BlitzableiterBasics¶
The general idea behind Blitzableiter is a method called normalization through recreation. The potentially malicious input file is read, parsed and interpreted as completely as possible, applying very strict rules of specification compliance in the process. If the input file is violating those rules, it is rejected as invalid. After the initial parsing, the original input file is discarded completely and a new file is created, based on the information obtained from the original input file.
Optionally, Blitzableiter can modify Adobe Flash Bytecode before creating the output file. This allows to modify code logic within Flash files for additional security checks, which may not be available or functioning properly in the native runtime environment. Currently, only Bytecode for the Adobe Virtual Machine 1 is supported.

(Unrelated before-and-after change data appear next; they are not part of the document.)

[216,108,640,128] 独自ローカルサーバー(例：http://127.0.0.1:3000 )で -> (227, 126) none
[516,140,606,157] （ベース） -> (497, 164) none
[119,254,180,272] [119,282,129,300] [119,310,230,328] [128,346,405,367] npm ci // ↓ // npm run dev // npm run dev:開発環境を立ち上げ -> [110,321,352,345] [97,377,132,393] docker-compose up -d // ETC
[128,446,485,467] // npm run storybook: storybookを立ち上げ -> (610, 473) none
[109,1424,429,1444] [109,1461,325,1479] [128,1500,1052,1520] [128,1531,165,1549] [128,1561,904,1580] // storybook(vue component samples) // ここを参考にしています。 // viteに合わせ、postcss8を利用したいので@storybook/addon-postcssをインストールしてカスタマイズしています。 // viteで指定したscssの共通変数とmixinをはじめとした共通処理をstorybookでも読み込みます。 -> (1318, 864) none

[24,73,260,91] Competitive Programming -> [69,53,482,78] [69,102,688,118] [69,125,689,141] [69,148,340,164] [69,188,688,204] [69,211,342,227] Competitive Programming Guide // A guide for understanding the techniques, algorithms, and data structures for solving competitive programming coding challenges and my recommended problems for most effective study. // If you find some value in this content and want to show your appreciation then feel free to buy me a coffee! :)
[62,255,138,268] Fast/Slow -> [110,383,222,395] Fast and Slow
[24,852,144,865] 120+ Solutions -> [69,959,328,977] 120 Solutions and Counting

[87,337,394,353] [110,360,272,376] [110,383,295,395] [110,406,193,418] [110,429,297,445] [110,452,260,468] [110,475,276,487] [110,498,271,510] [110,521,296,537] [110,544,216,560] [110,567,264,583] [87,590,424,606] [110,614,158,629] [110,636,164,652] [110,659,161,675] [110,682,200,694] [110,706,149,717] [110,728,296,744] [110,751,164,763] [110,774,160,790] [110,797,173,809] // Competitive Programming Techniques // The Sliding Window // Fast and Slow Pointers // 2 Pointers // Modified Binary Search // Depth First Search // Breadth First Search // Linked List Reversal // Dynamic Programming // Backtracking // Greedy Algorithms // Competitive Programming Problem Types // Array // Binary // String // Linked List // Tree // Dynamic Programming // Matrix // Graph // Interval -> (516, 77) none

Blitzableiter itself is entirely managed code for the .NET runtime environment. This prevents malicious Flash files from targeting the Blitzableiter parser instead of the Flash runtime parser for exploitation of memory corruptions, as .NET provides superior protection against those. The library also uses the arithmetic overflow checks available in the Common Language Runtime to detect integer overflow attacks against the Flash runtime.
The goal of Blitzableiter is to be able to parse any part of a Flash file eventually and hereby to provide complete protection coverage of the format. Currently, only a subset (although a growing one) of the format's different sub-types is validated.
The Adobe Flash File Format¶
The file format for Flash applications is generally referred to as SWF format (pronounced "swif"). It is a collection of media data, layout information, temporal information and Bytecode for one or both of the Adobe Virtual Machines, version 1 and version 2. The current specification is for the file format version 10.
SWF files can be compressed. The compression is applied to the entire file, except for the very first header, and uses standard compression algorithms known as ZLIB.
An SWF file is generally a collection of so-called tags. A tag is a typed data record. Every tag type follows a different format, as detailed in the specification. The order of the tags partially conveys temporal information about the Flash movie, as some tags control the displaying and rendering of previously defined graphic elements. Other tag types are position independent.
There are 210 possible tag types, but only 64 types are defined in the whitepaper. Adobe and third party products use additional, not documented tag types with unknown contents.
Since the file format evolved over time, almost all elements are version dependent. This means the follow different rules and formats, depending on which version of the SWF format the file uses. This also applies to AVM1 Bytecodes.
AVM Bytecode can be contained within the following tag types:
DoAction
DoInitAction
DefineButton
DefineButton2
PlaceObject2
PlaceObject3
The Bytecode is not stored consecutively, but dispersed over different tags and connected to other elements, like graphic objects. Bytecode blocks are self-contained, meaning that code shall only reference other code within the same code block. The AVM1 allows arbitrary branch destinations, which are illegal according to the format specifications.
AVM1 Bytecode instructions are variable length. There are 99 documented instructions, but Adobe and third party vendors use additional, undocumented Bytecodes. An instruction without additional arguments is one byte long. The most significant Bit of the instruction byte signals a following length field when set. The length field is 16 Bit and is always present if the instruction has arguments, even when the arguments are defined as fixed size. Therefore, the length field can specify a different size than the real instruction has.